In the same manner, from the first promulgation of the Wernerian system, attempts were made to identify the English with the German members of the geological alphabet; but it was long before this alphabet was rightly read. Thus the English geologists who first tried to apply the Wernerian series to this country, conceived the Old and New Red Sandstone of England to be the same with the Old and New Red Sandstone of Werner; whereas Werner’s Old Red, the Rothe todte liegende, is above the coal, while the English Old Red is below it. This mistake led to a further erroneous identification of our Mountain Limestone with Werner’s First Flötz Limestone; and caused an almost inextricable confusion, which, even at a recent period, has perplexed the views of German geologists respecting this country. Again, the Lias of England was, at first, supposed to be the equivalent of the Muschelkalk of Germany. But the error of this identification was brought into view by examinations and discussions in which MM. Œyenhausen and Dechen took the lead; and at a later period, Professor Sedgwick, by a laborious examination of the strata of England, was enabled to show the true relation of this part of the geology of the two countries.
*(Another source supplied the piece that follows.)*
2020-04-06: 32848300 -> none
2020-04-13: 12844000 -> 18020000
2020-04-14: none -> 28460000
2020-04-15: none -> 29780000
According to him, the New Red Sandstone of England, considered as one great complex formation, may be divided into seven members, composed of sandstones, limestones, and marls; five of which represent respectively the Rothe todte liegende; the Kupfer schiefer; the Zechstein, (with the Rauchwacké, Asche, and Stinkstein of the Thuringenwald;) the Bunter sandstein; and the Keuper: while the Muschelkalk, which lies between the two last members of the German list, has not yet been discovered in our geological series. “Such a coincidence,” he observes,[54] “in the subdivisions of two distant mechanical deposits, even upon the supposition of their being strictly contemporaneous, is truly astonishing. It has not been assumed hypothetically, but is the fair result of the facts which are recorded in this paper.”

[54] Geol. Trans. Second Series, iii. 121.